Private Smart Contracts Using Fully Homomorphic Encryption (FHE) (Source: Zama)
Zama's architecture represents the next evolution of blockchain privacy protection: no longer just hiding transactions, but achieving "scalable private smart contracts." This will unlock entirely new use cases — including private DeFi, encrypted order books, confidential real-world asset issuance, institutional-grade settlement processes with secure multiparty business logic — and all scenarios do not require sacrificing decentralization, with some applications expected to go live in the short term.
Currently, private assets are receiving more attention: institutions are actively evaluating privacy layer technology, developers hope to achieve privacy computing without "off-chain system latency and complexity," regulators are also starting to develop frameworks to distinguish between "legitimate privacy tools" and "illegal obfuscation techniques."
Looking to the Future
The privacy narrative in the blockchain industry is no longer about the "opposition between transparency and confidentiality" but about realizing that both are necessary conditions for the next era of DeFi.
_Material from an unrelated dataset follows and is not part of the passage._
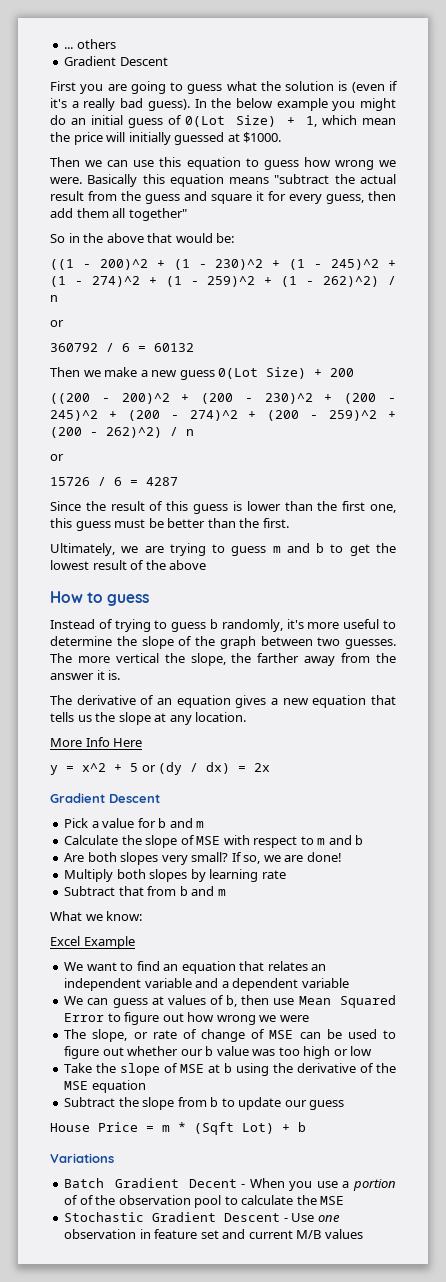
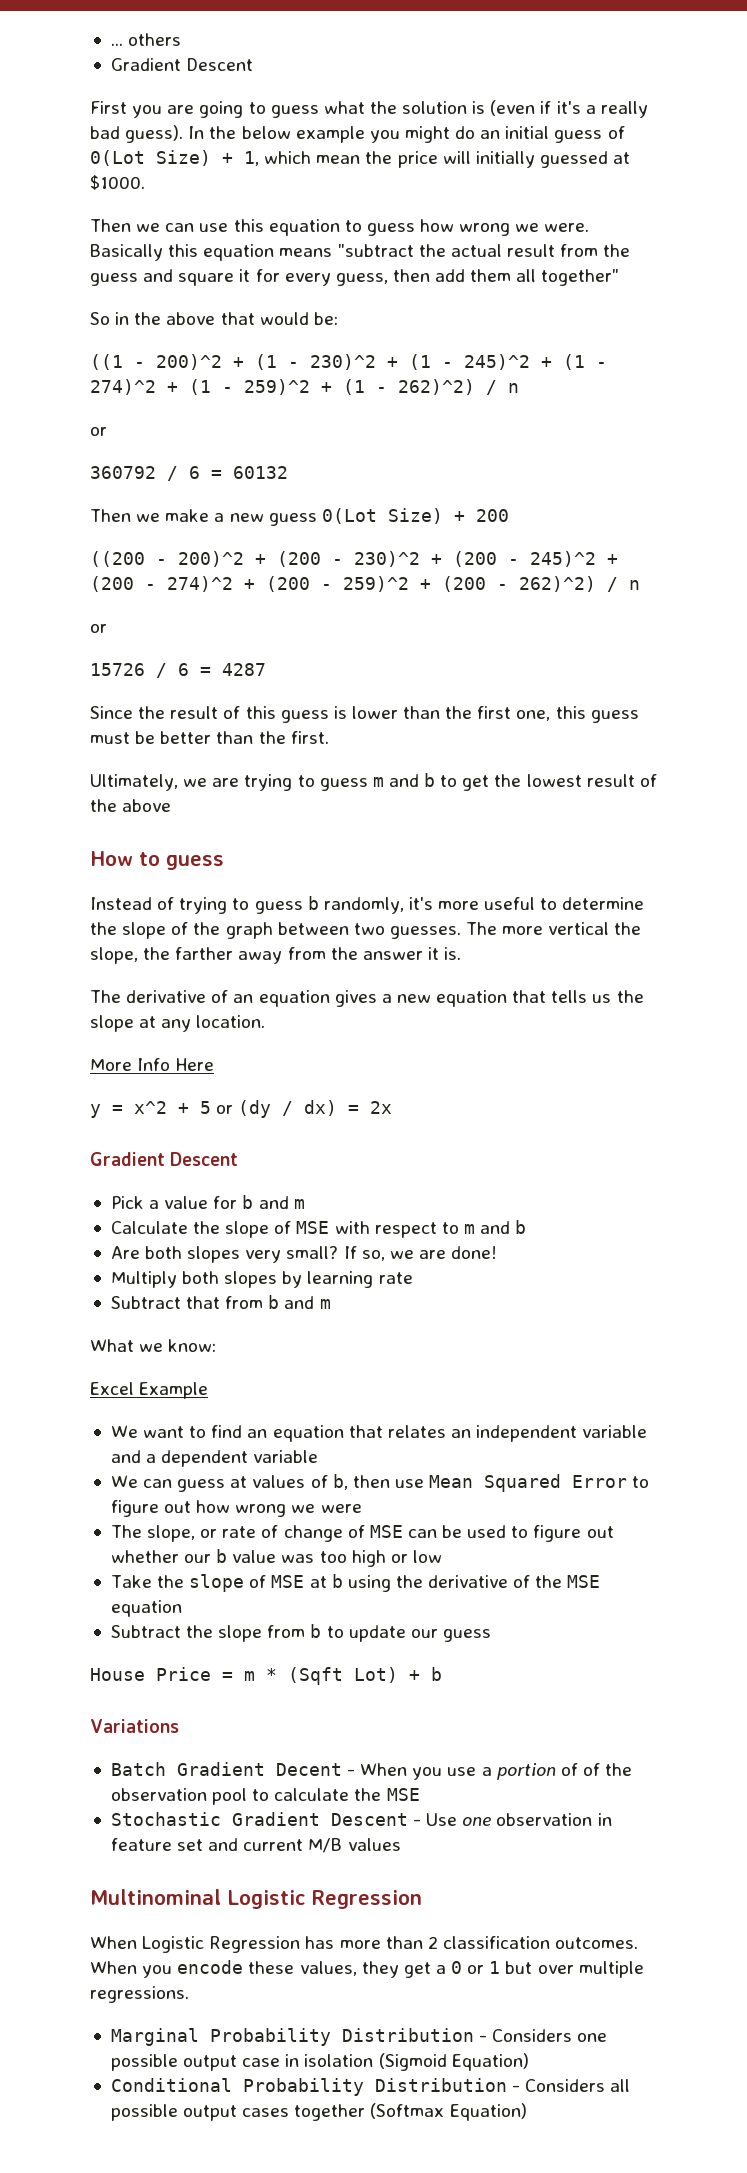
+ Multinominal Logistic Regression
+ When Logistic Regression has more than 2 classification outcomes. When you encode these values, they get a 0 or 1 but over multiple regressions.
+ Marginal Probability Distribution - Considers one possible output case in isolation (Sigmoid Equation)
+ Conditional Probability Distribution - Considers all possible output cases together (Softmax Equation)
The overlap of cultural attitudes, institutional needs, and cryptographic breakthroughs is reshaping the direction of blockchain's evolution over the next decade.
Zcash has proven the necessity of privacy protection at the protocol level; protocols like Canton embody institutional demand for a "confidential transaction network"; and Zama is building infrastructure that is expected to integrate these requirements into a "cross-chain universal scalable privacy layer."
Pantera Capital's early investment in Zcash was based on a simple belief: privacy protection is not an "optional." Nearly a decade later, the relevance of this view is becoming increasingly apparent — from tokenized assets to cross-border payments, and enterprise settlements, the key to the next wave of blockchain application landing lies in achieving a "secure, seamless, private" technological experience.
As privacy protection becomes the core theme of this market cycle, protocols that can provide "practical, scalable, compliant confidential solutions" will define the industry's future landscape. Among them, Zama, as a leader with high potential and timeliness in the "Privacy Super Cycle," is standing out.